Items from a dataset
-*-*-

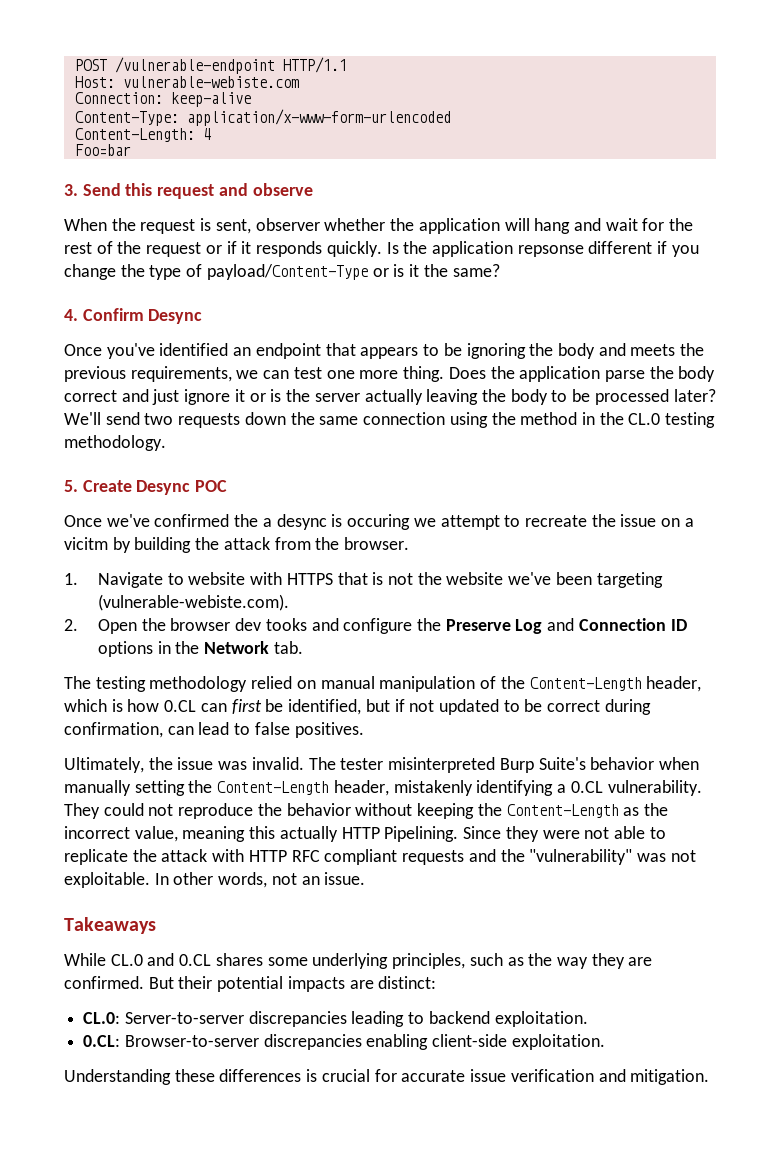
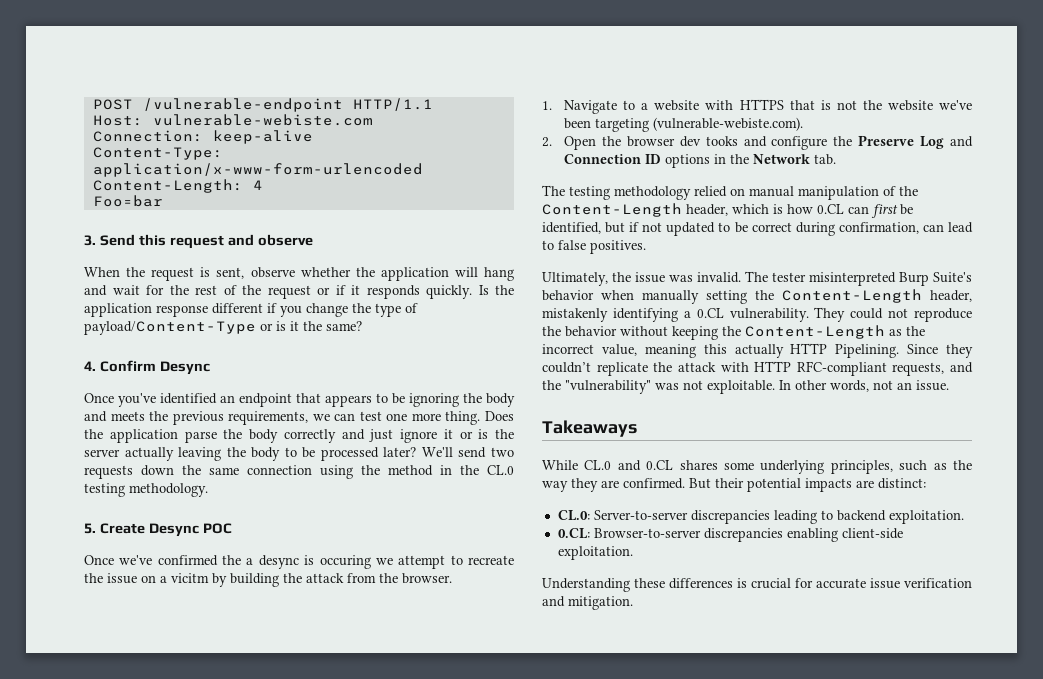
- When the request is sent, observer whether the application will hang and wait for the rest of the request or if it responds quickly.
+ When the request is sent, observe whether the application will hang and wait for the rest of the request or if it responds quickly.
- Is the application repsonse different if you change the type of payload/Content-Type or is it the same?
+ Is the application response different if you change the type of payload/Content-Type or is it the same?
- Does the application parse the body correct and just ignore it or is the server actually leaving the body to be processed later?
+ Does the application parse the body correctly and just ignore it or is the server actually leaving the body to be processed later?
- 1. Navigate to website with HTTPS that is not the website we've been targeting (vulnerable-webiste.com).
+ 1. Navigate to a website with HTTPS that is not the website we've been targeting (vulnerable-webiste.com).
- Since they were not able to replicate the attack with HTTP RFC compliant requests and the "vulnerability" was not exploitable.
+ Since they couldn’t replicate the attack with HTTP RFC-compliant requests, and the "vulnerability" was not exploitable.

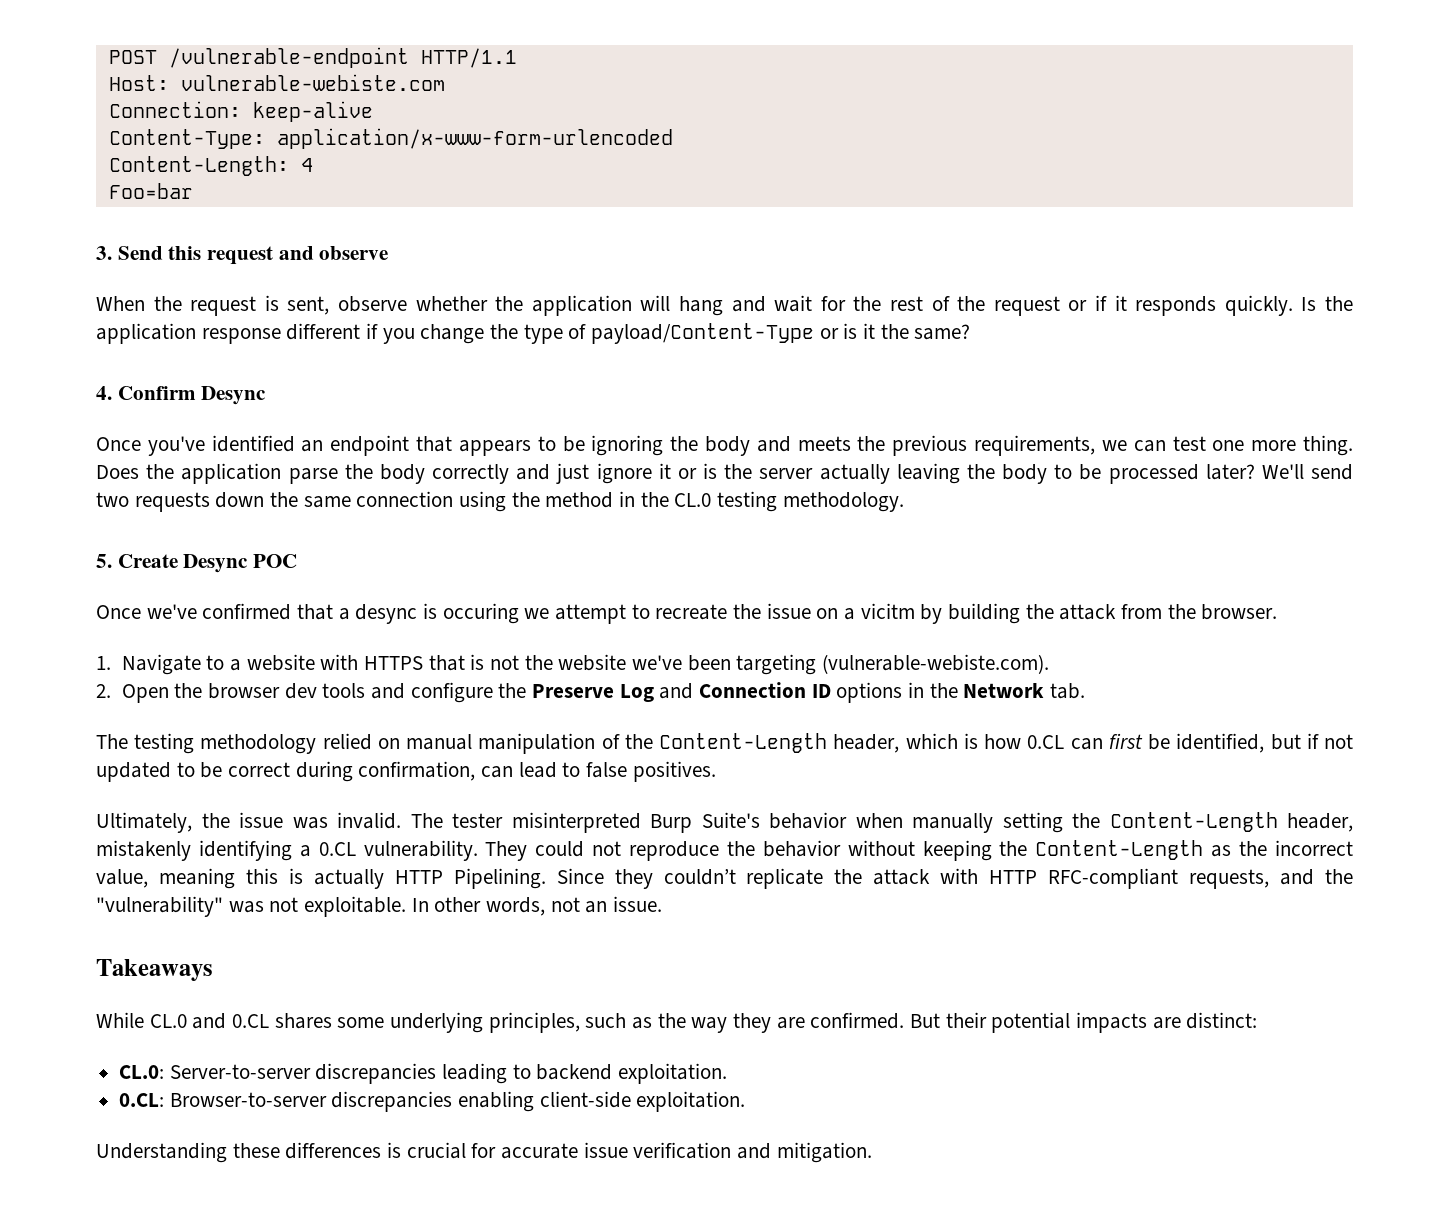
- Once we've confirmed the a desync is occuring we attempt to recreate the issue on a vicitm by building the attack from the browser.
+ Once we've confirmed that a desync is occuring we attempt to recreate the issue on a vicitm by building the attack from the browser.
- 2. Open the browser dev tooks and configure the Preserve Log and Connection ID options in the Network tab.
+ 2. Open the browser dev tools and configure the Preserve Log and Connection ID options in the Network tab.
- They could not reproduce the behavior without keeping the Content-Length as the incorrect value, meaning this actually HTTP Pipelining.
+ They could not reproduce the behavior without keeping the Content-Length as the incorrect value, meaning this is actually HTTP Pipelining.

-*-*-

● **Work instructions**
Starting from the records above, filter out all lines except those containing the word "reproduce".

● **Written solution**
- They could not reproduce the behavior without keeping the Content-Length as the incorrect value, meaning this actually HTTP Pipelining.
+ They could not reproduce the behavior without keeping the Content-Length as the incorrect value, meaning this is actually HTTP Pipelining.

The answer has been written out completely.